# What the task asks
List all the lines in these records that hold "this".

Modification records:
+ + +

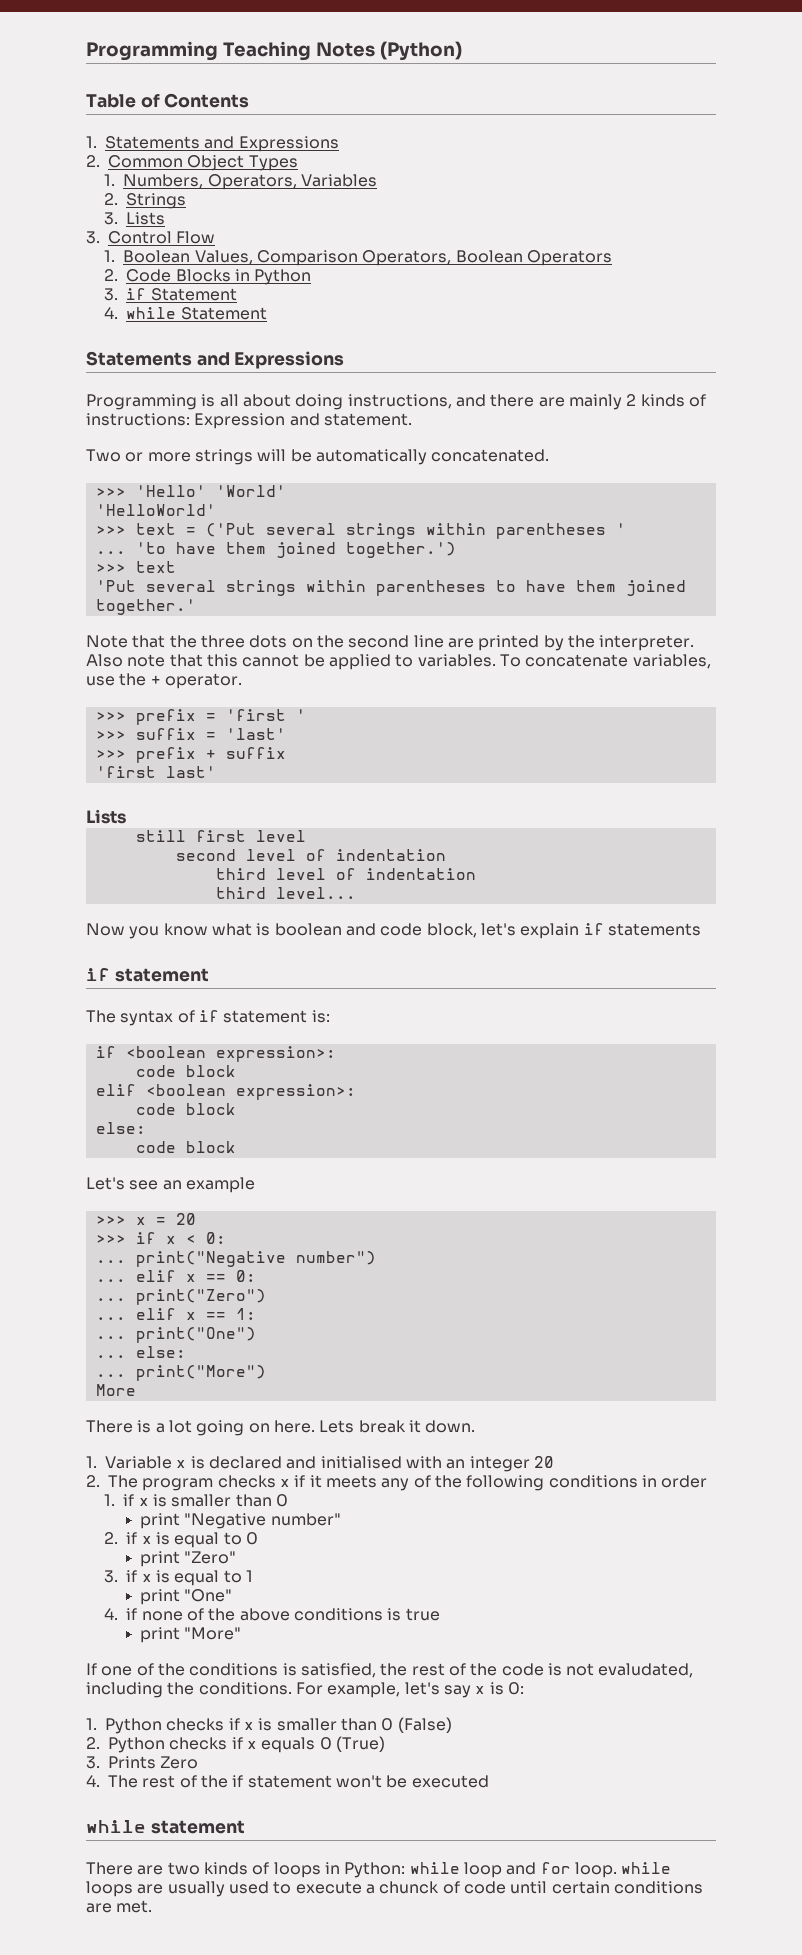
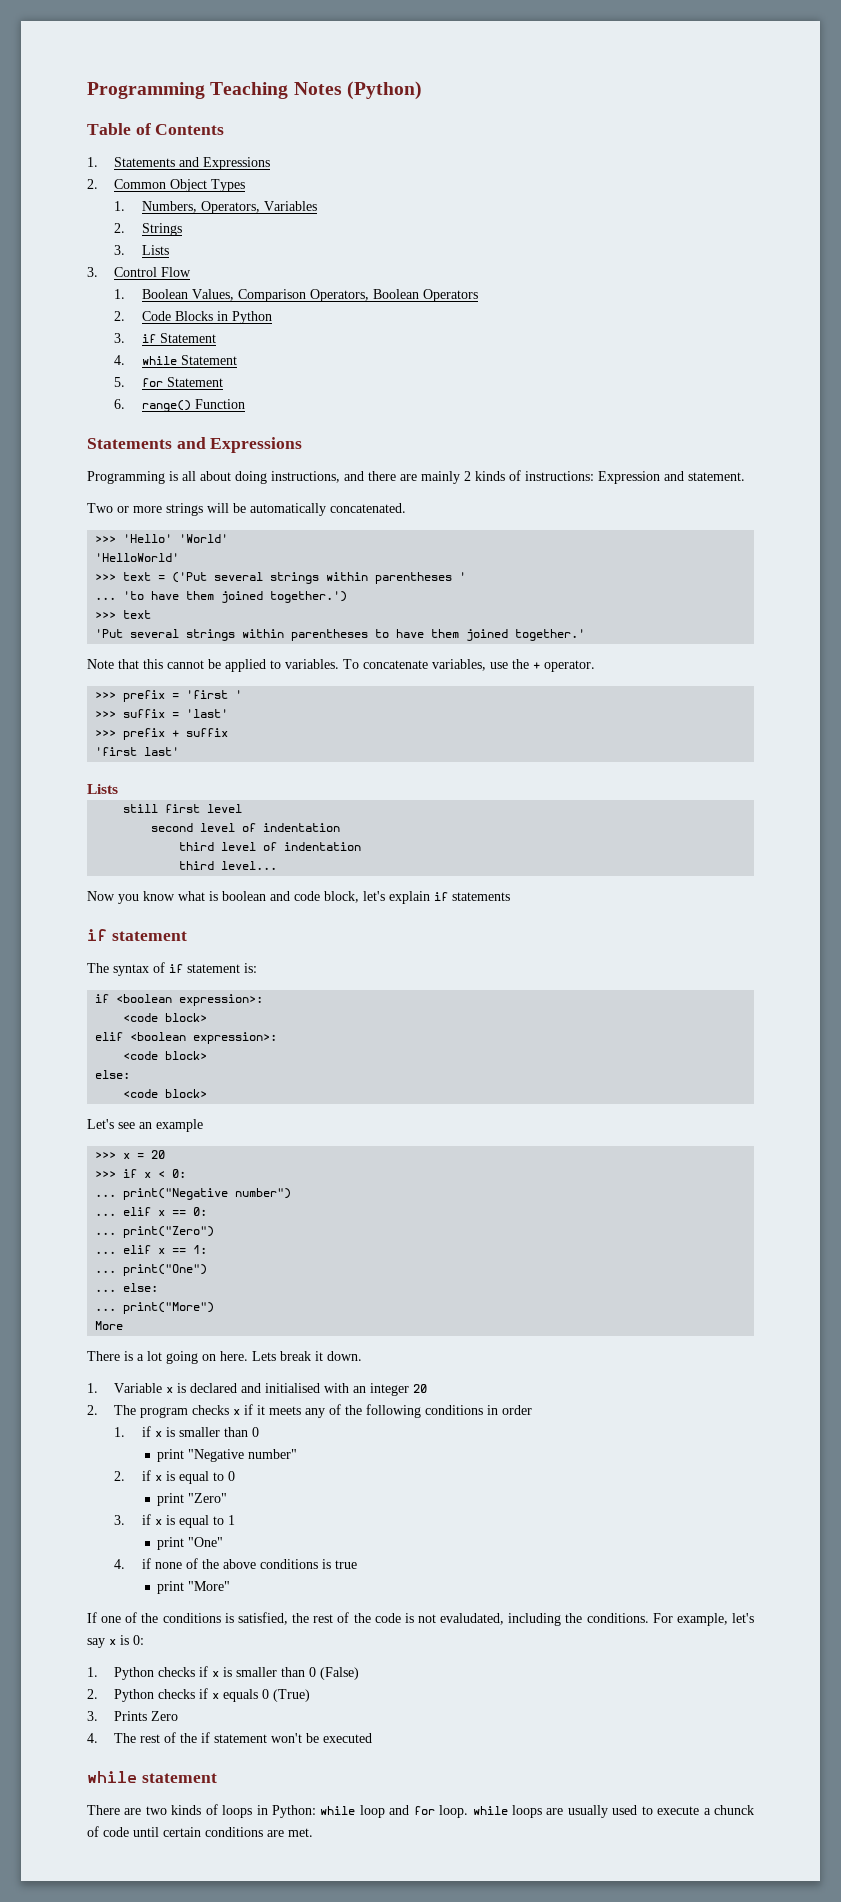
+ 5. for Statement
+ 6. range() Function
- Note that the three dots on the second line are printed by the interpreter. Also note that this cannot be applied to variables.
+ Note that this cannot be applied to variables.
  if <boolean expression>:
- code block
+ <code block>
  elif <boolean expression>:
- code block
+ <code block>
  else:
- code block
+ <code block>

+ + +

# Response to the task
- Note that the three dots on the second line are printed by the interpreter. Also note that this cannot be applied to variables.
+ Note that this cannot be applied to variables.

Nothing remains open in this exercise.